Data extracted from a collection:
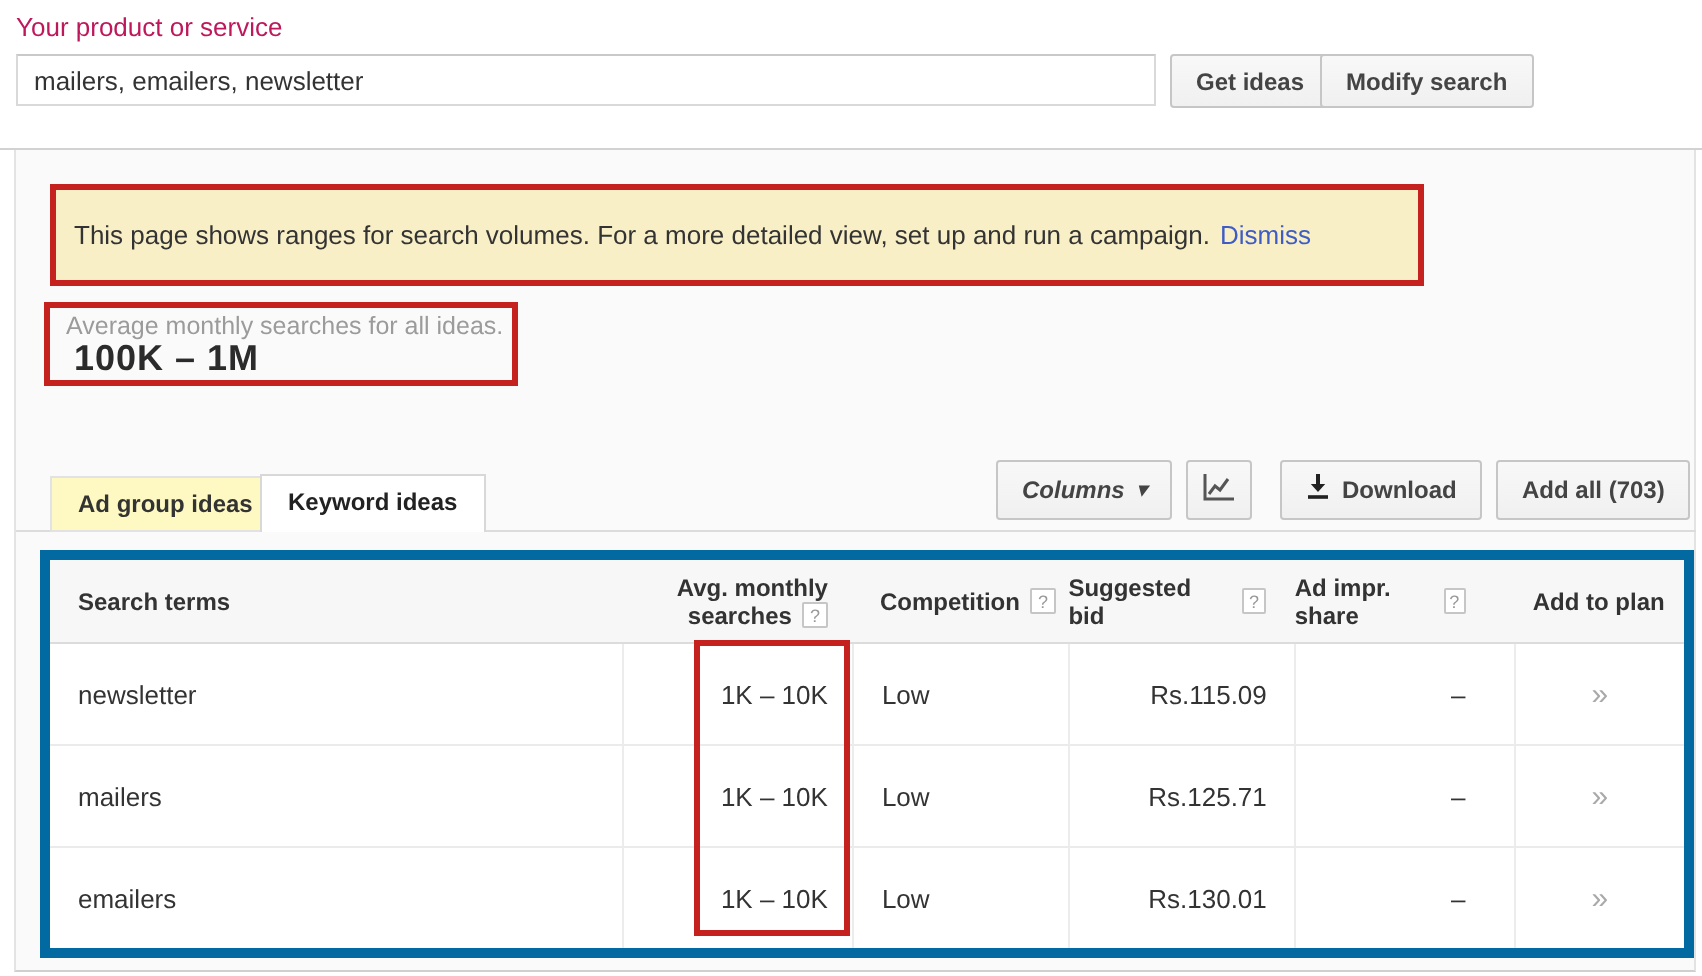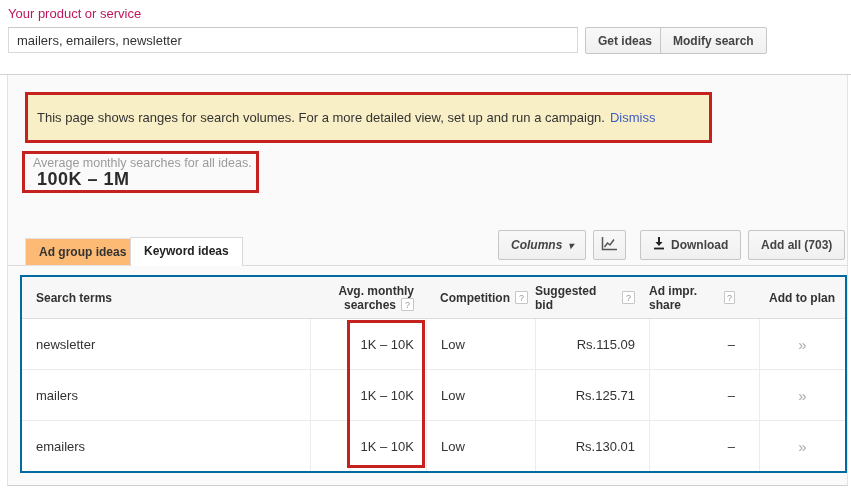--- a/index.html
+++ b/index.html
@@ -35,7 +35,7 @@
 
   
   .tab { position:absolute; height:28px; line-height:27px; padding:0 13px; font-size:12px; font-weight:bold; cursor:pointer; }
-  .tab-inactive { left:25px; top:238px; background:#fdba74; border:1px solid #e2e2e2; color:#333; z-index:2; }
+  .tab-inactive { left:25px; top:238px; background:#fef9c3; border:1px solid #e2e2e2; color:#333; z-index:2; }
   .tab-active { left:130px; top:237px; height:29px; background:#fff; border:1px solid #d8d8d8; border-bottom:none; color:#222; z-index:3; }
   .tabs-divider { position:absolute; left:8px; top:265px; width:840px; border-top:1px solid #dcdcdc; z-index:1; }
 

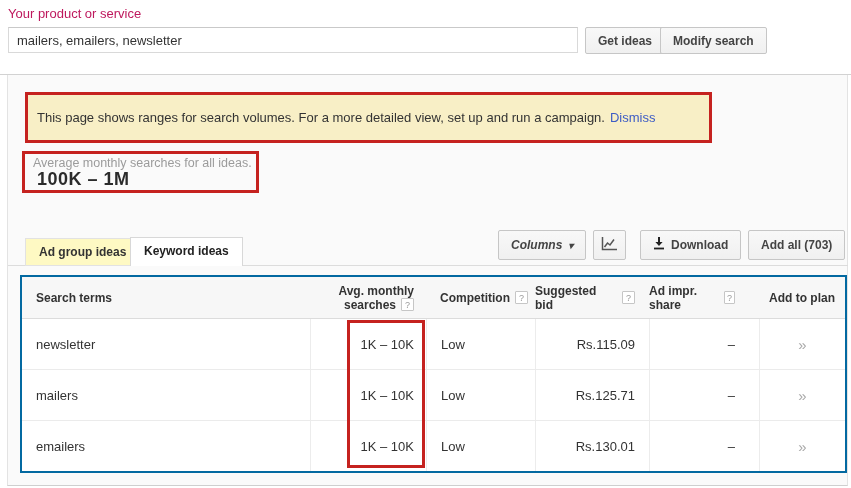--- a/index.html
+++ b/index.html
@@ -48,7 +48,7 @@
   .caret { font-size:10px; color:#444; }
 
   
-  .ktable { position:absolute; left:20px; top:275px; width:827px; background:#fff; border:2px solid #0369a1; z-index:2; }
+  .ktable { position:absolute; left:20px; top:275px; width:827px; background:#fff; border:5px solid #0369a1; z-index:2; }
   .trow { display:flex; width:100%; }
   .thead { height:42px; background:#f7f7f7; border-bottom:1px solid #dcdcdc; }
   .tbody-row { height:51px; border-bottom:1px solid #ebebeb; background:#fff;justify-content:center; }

---

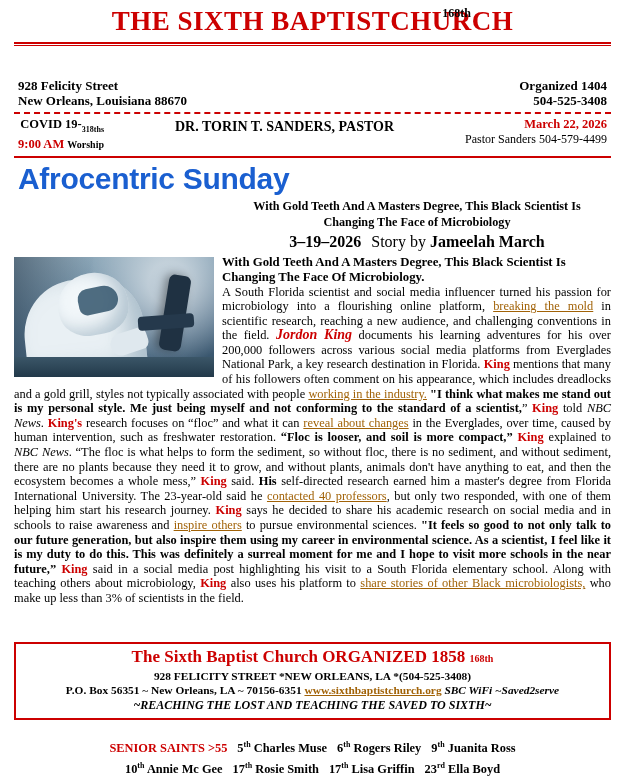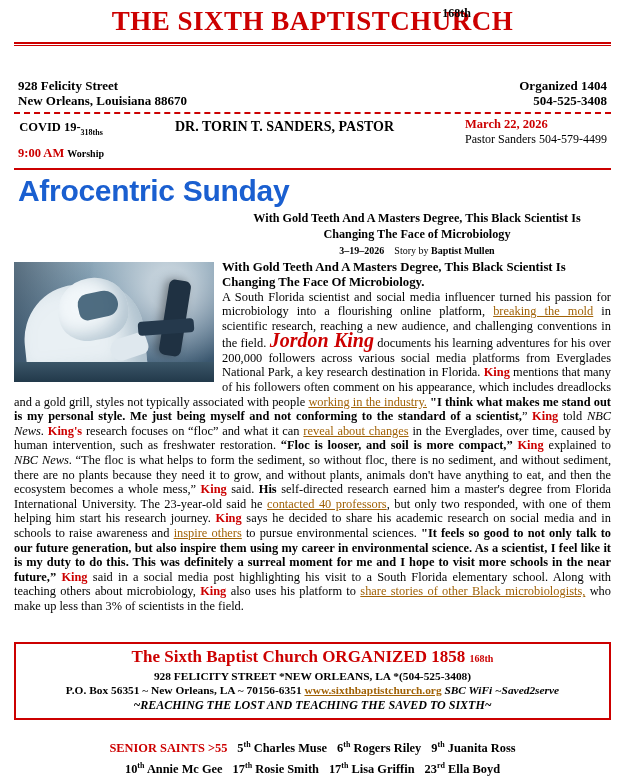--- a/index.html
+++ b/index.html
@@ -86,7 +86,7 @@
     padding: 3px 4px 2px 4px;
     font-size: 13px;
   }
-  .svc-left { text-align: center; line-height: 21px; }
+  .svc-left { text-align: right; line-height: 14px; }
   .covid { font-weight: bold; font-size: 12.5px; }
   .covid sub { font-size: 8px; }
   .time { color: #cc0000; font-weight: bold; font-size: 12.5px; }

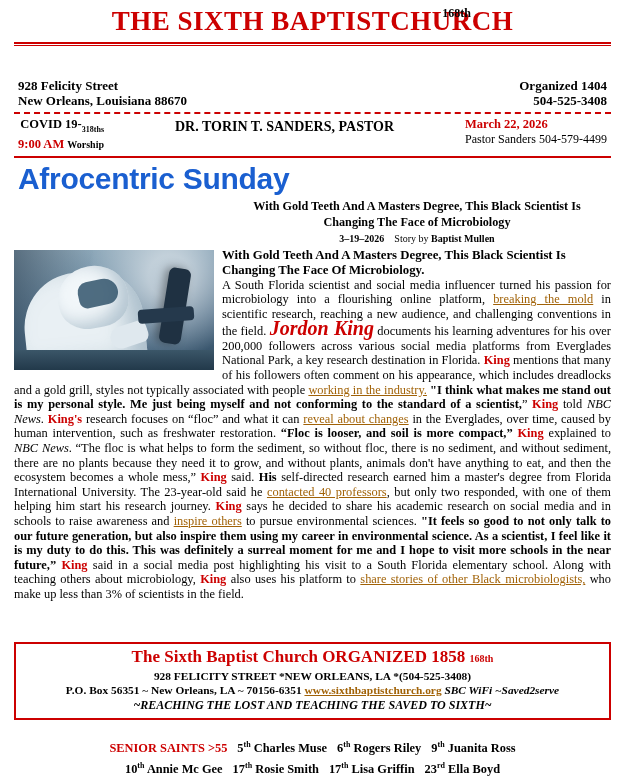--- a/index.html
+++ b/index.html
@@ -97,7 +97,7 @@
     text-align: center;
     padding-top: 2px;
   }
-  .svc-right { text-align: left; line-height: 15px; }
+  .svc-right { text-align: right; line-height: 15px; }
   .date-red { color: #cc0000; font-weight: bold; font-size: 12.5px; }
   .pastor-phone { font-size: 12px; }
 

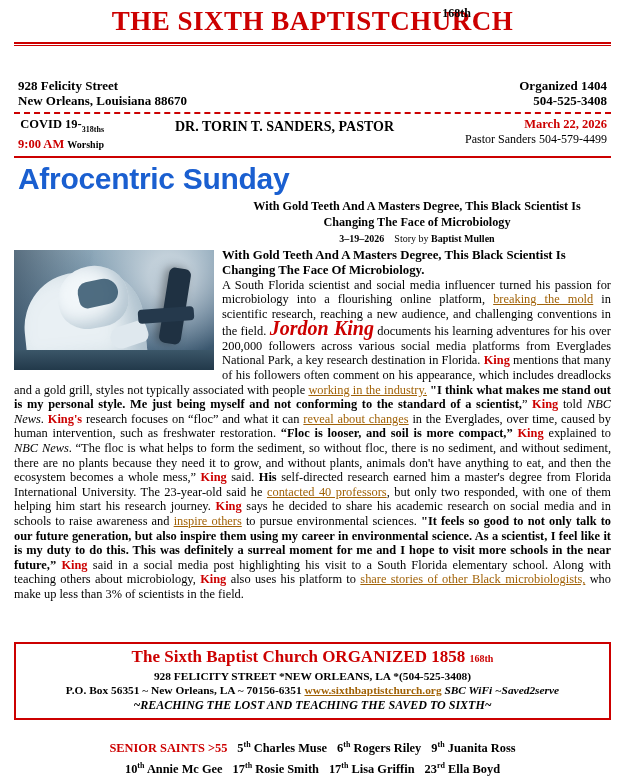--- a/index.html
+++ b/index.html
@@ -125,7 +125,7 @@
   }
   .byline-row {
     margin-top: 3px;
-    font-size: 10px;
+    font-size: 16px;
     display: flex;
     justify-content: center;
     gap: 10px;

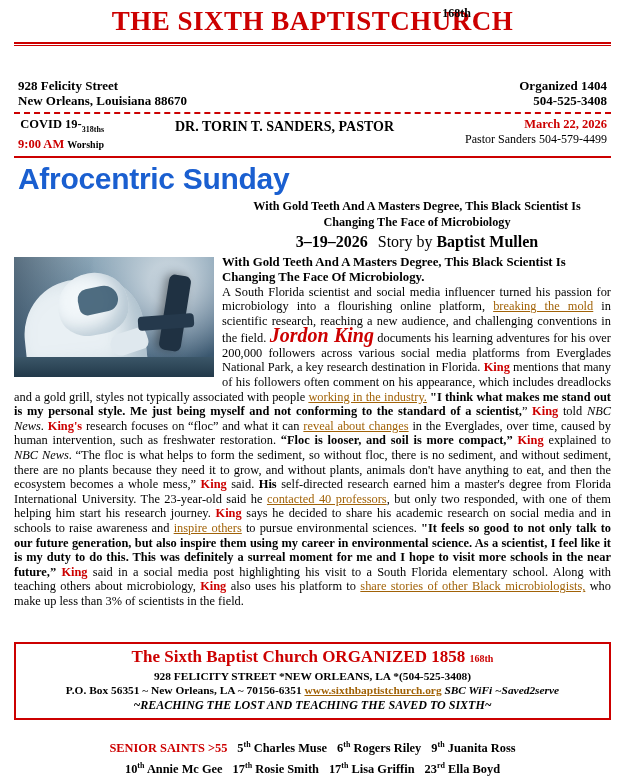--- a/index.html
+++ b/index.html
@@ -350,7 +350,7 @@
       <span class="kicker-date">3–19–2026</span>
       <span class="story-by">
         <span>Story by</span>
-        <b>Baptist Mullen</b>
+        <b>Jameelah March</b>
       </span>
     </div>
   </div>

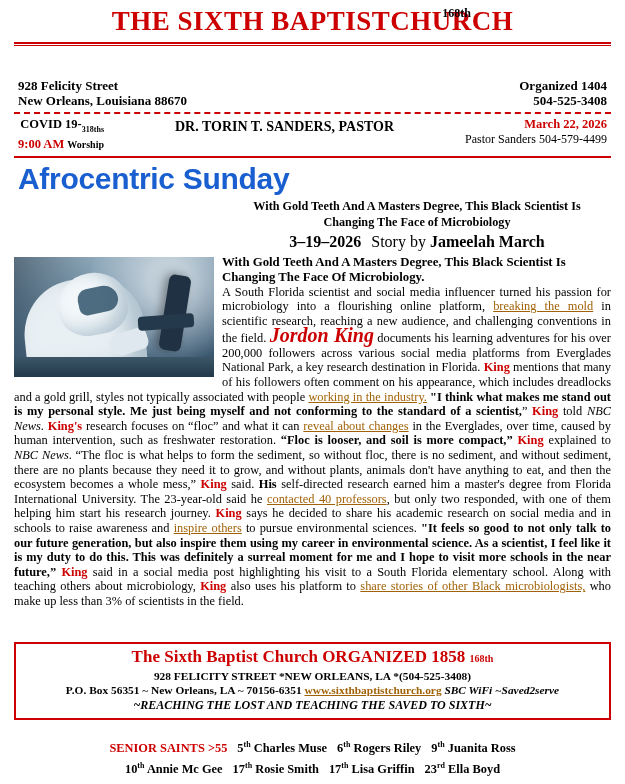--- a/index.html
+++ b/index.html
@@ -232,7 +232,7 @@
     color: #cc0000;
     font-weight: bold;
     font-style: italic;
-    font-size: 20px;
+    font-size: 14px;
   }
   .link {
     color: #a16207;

What is needed: Exactly the lines above, from the one containing "left; line-height: 15px;" down to the one containing "margin-top: 3px;", are to be repeated, including both ends. Pictures are not part of the copy.

Expected output:
-  .svc-right { text-align: left; line-height: 15px; }
+  .svc-right { text-align: right; line-height: 15px; }
   .date-red { color: #cc0000; font-weight: bold; font-size: 12.5px; }
   .pastor-phone { font-size: 12px; }
 

--- a/index.html
+++ b/index.html
@@ -125,7 +125,7 @@
   }
   .byline-row {
     margin-top: 3px;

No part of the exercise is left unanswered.